KondZik pisze:
I odważe się stwiedzić, że gdyby to Jon śpiewał Every road, Learning how to fly, Burn czy 7 years to 90% tego forum by piało z zachwytu.
Zgadzam się. A głównie dlatego, że Jon jest lepszym wokalistą od Ryśka, ma bardziej chwytliwą barwę no i kawałki któe wymieniłeś to momentami zrzyny z poprzednich dokonań Bon Jovi. Ta sama stylistyka oprawiona w trochę więcej gitar. Tym kawałkom któe wymieniłeś bliżej do Bounce'a niż do dowolnego innego projektu Ryśka.
KondZik pisze:
Dla mnie Jon się wypalił i tworzy pop oklepane kawałki, może też przez głos albo po prostu więcej w nim biznesmana niż gwiazdy rocka. Szkoda, że nie daje troche tworzyć zespołowi skoro sam ma słabe pomysły.
To czy to jest oklepane to bym polemizował, bo ciężko mi znaleść drugie Army Of One, TAThieves czy Pictures Of You w dokonaniach BJ. Słabe? Trudno mi określić jak słabe w tkim przypadku jest SDaddy czy WTStorm lub TACOTWind. Co do idei Twojego postu się jednak generalnie zgadzam się z Tobą. Jest tutaj dużo Jona, ale sytuacja ma miejsce od 1992 roku w większym lub mniejszym stopniu..
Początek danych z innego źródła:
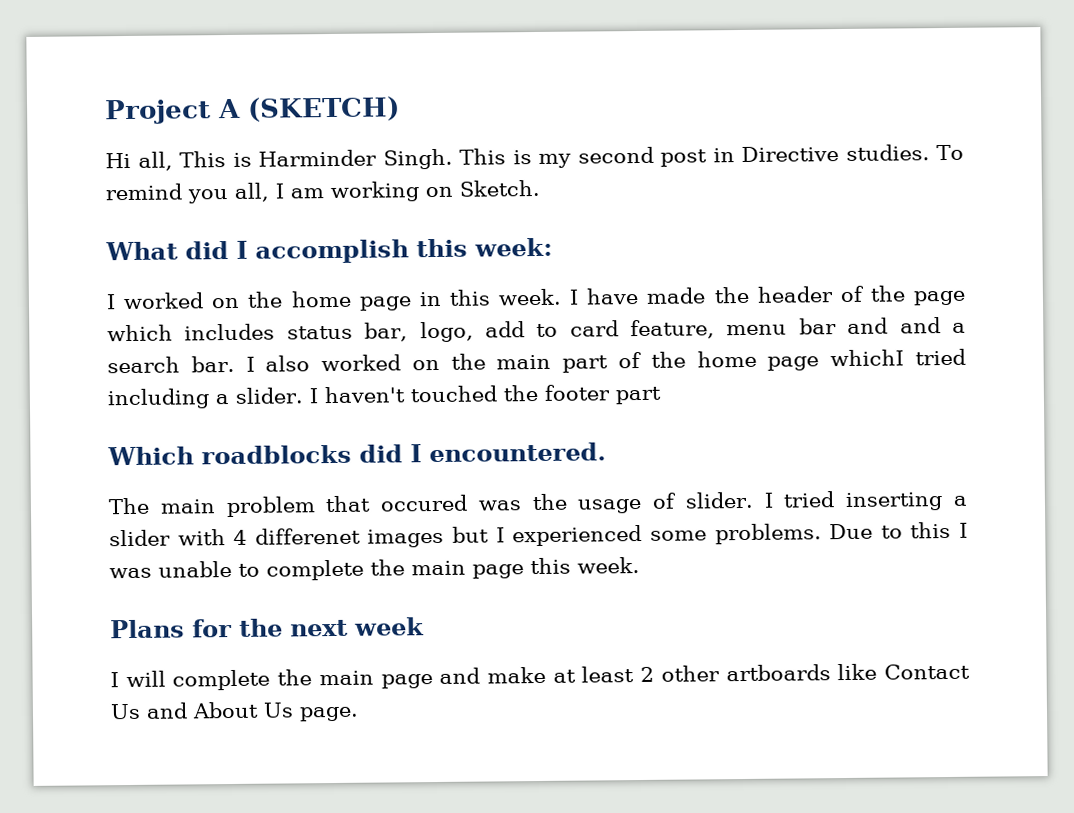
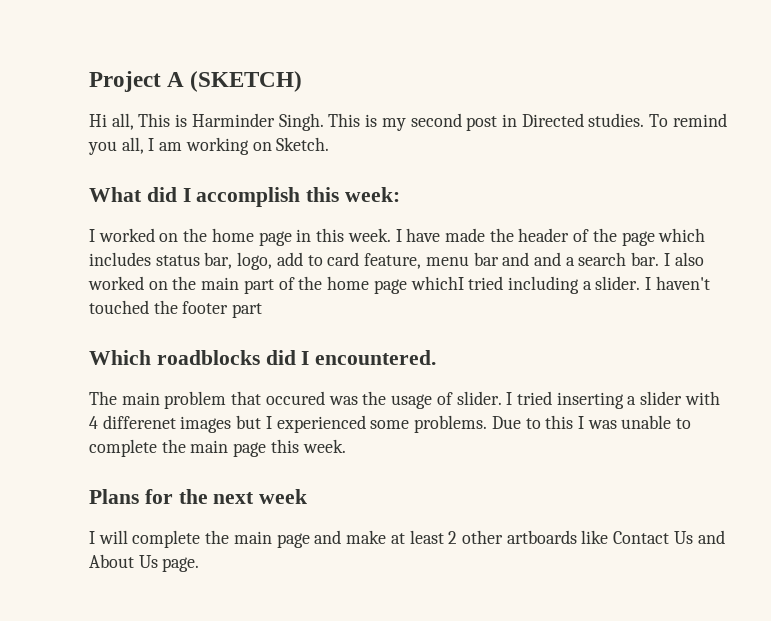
[741,146,840,162] Directive -> [521,113,584,127] Directed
Bob Rock napisał, że Slippery nagrywał zespół Bon Jovi, a Keep The Faith nagrywał Jon + reszta zespołu. Zresztą WAN powstawało podobnie jak KTF.
Plusem tej całej sytuacji może być przerwa i powrót z nową energią ponownie razem i tego nam wszystkim życzę.
A Richie? Do momentu premiery następnego singla, krązka.. kompletnie mnie on nie interesuję.. jego podróże, promocja WTBeutiful, romanse to nie moja działka zainteresowań.